The construction of the Statue of Liberty was a joint project between France and the United States. France was supposed to build the copper statue of a woman raising a torch, and the United States was supposed to build its pedestal.
But for a while, it wasn’t clear if the statue would go up in New York City at all. When the Statue of Liberty arrived (in pieces) in New York Harbor on June of 1885, the pedestal was still under construction, and fundraisers were still collecting the money to finish it.
Congress and the Governor Wouldn’t Fund It
Discussions about France building a statue for the United States started about 20 years before the Statue of Liberty arrived in New York. The French historian Édouard de Laboulaye first proposed the idea around 1865, the year the Civil War ended and the United States began abolishing slavery.
De Laboulaye, an abolitionist and advocate for democracy, believed that funding a statue celebrating the United States’ victory would strengthen support for democracy in France, which was then under the dictatorship of Napoléon Bonaparte’s nephew. The French sculptor Frédéric-Auguste Bartholdi agreed to design the statue, which was called Liberty Enlightening the World.
When Bartholdi campaigned for public support of the statue in the United States, he promoted the statue as a commemoration of the U.S. centennial on July 4, 1876, which marked a century since the adoption of the Declaration of Independence. The statue wasn’t anywhere near ready by the time of the centennial, but even when the statue arrived in New York City nearly a decade later, the American Committee of the Statue of Liberty still hadn’t raised the roughly $250,000 to $300,000 necessary to build the pedestal.
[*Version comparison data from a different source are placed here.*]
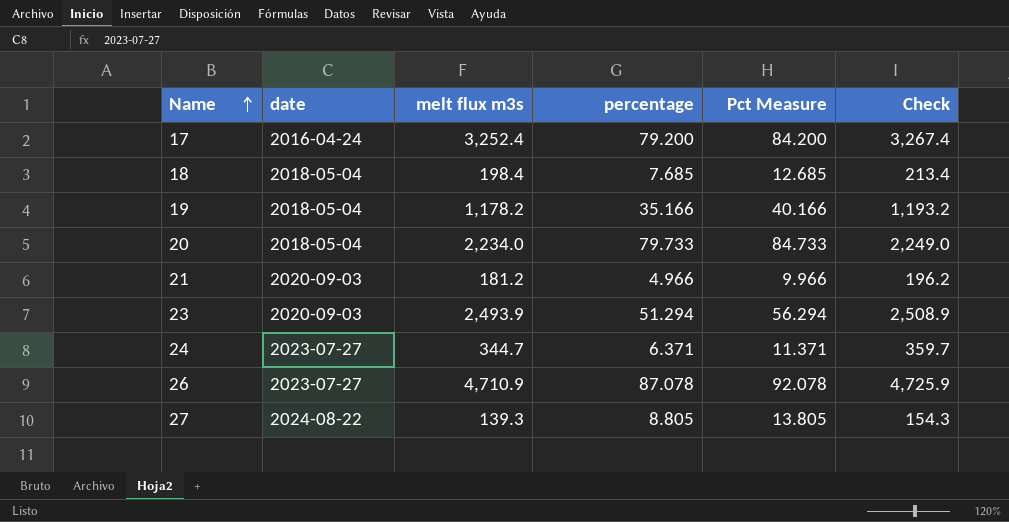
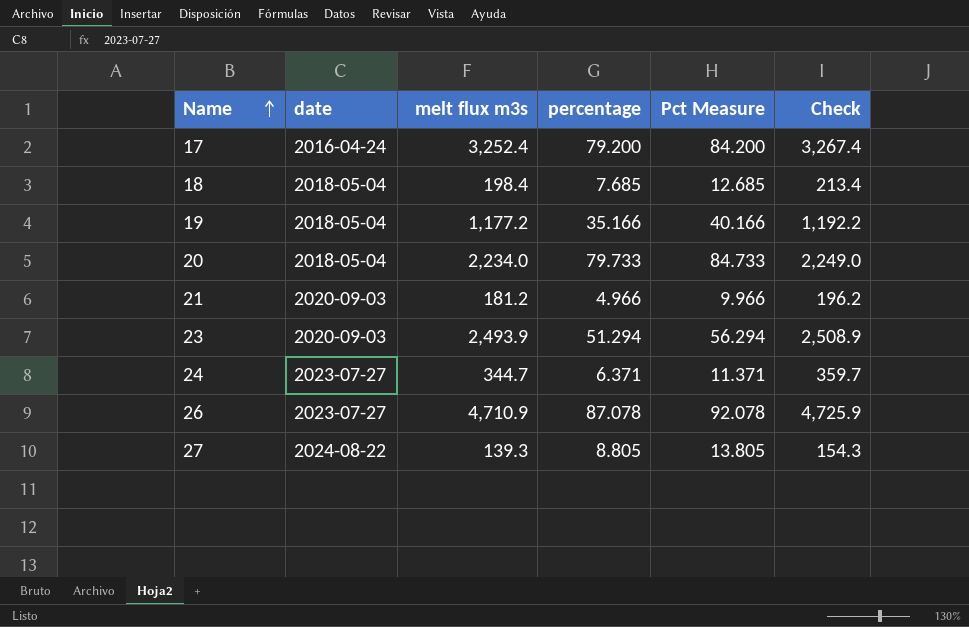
19 | melt flux m3s: 1,178.2 -> 1,177.2
19 | Check: 1,193.2 -> 1,192.2

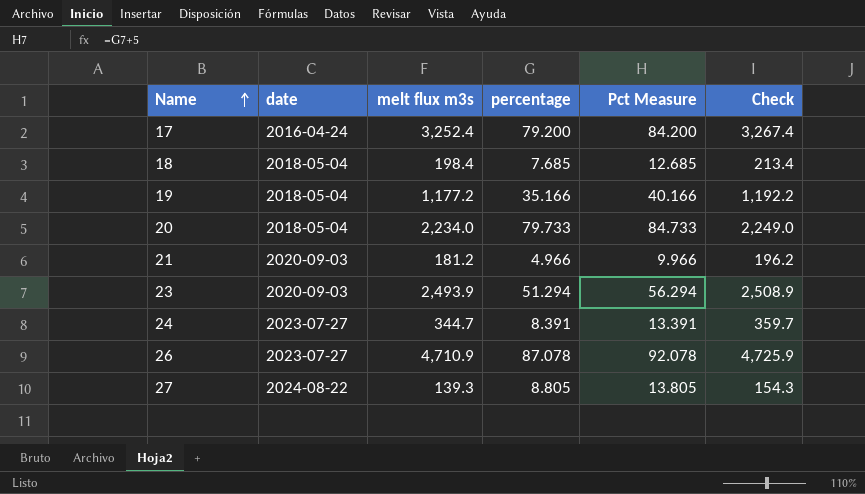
24 | percentage: 6.371 -> 8.391
24 | Pct Measure: 11.371 -> 13.391

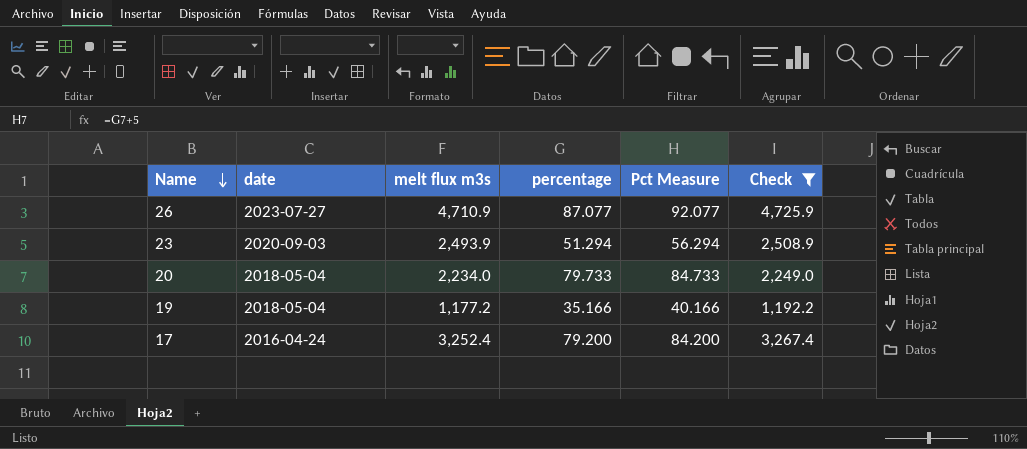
filter: none -> Check >= 1,192.2
row order: Name ascending -> Name descending
26 | percentage: 87.078 -> 87.077
26 | Pct Measure: 92.078 -> 92.077

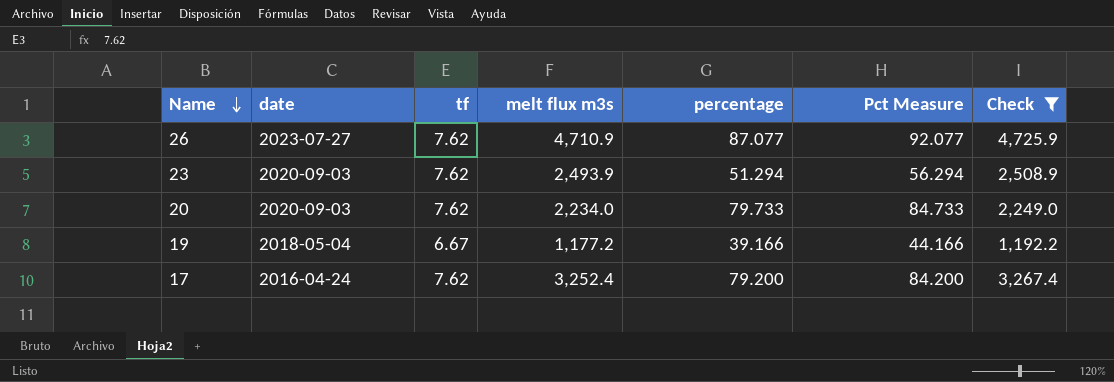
column tf | position: none -> 3
20 | date: 2018-05-04 -> 2020-09-03
19 | percentage: 35.166 -> 39.166
19 | Pct Measure: 40.166 -> 44.166

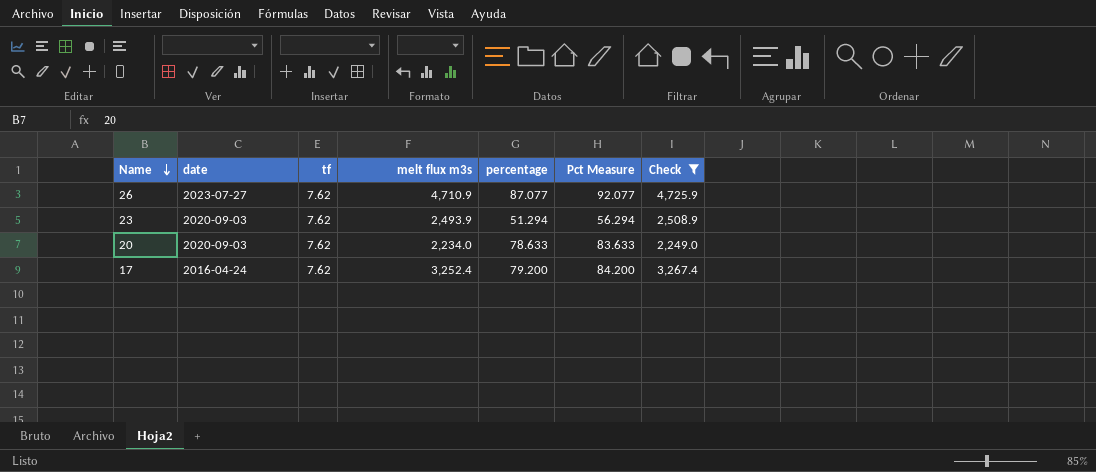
row 19: 2018-05-04 | 6.67 | 1,177.2 | 39.166 | 44.166 | 1,192.2 -> none
20 | percentage: 79.733 -> 78.633
20 | Pct Measure: 84.733 -> 83.633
Most of the money the committee had raised so far had probably come in the form of donations from wealthy Americans. There wasn’t any federal funding for the pedestal, because the U.S. Congress couldn’t agree on a spending package, says Alan Kraut, a history professor at American University and chair of the history advisory committee for the Statue of Liberty-Ellis Island Foundation.
“There was a lot of disagreement and a lot of bickering over who should put up the money,” he says. Some “were all in favor of statues of [the Marquis de] Lafayette and George Washington,” and didn’t want the Statue of Liberty because they “thought the concept of liberty was a little bit too abstract.”
In addition, New York Governor Grover Cleveland, before becoming president in 1885, had said that New York City couldn’t use its city government funds to pay for the pedestal. Other cities like Boston and Philadelphia expressed interest in funding the pedestal—but this was understandably on the condition that the statue be moved to their city.
Pulitzer’s Newspaper Solicited Funds From the Public
Joseph Pulitzer, a Hungarian immigrant and wealthy newspaper publisher, was in favor of erecting the statue in New York City. On March 16, 1885, he asked readers of his newspaper the New York World to send in donations for the pedestal.
“We must raise the money!” he wrote in his New York paper. “The World is the people's paper, and now it appeals to the people to come forward and raise the money… Let us not wait for the millionaires to give us this money. It is not a gift from the millionaires of France to the millionaires of America, but a gift of the whole people of France to the whole people of America.”
Pulitzer printed the names of people who donated in the newspaper, and often included details that the donators had supposedly sent him about why they were donating or how they had come up with the money. (Despite his criticisms of millionaires for not donating enough money to the pedestal, it’s not clear if the wealthy newspaper owner donated any of his own money to the cause.)
The newspaper’s fundraising drive succeeded:succeeded: By August 1885, more than 120,000 people had donated upward of $100,000—enough money to complete the pedestal. On October 28, 1886, President (and former New York Governor) Grover Cleveland, dedicated the Statue of Liberty in New York Harbor.
Afterward, Pulitzer continued to promote his role in raising funds for the statue.
“The people of New York City realized the role that Pulitzer had played, and Pulitzer never hesitated to remind them of that,” Kraut says. “Because after all, he was a man with a newspaper to sell.”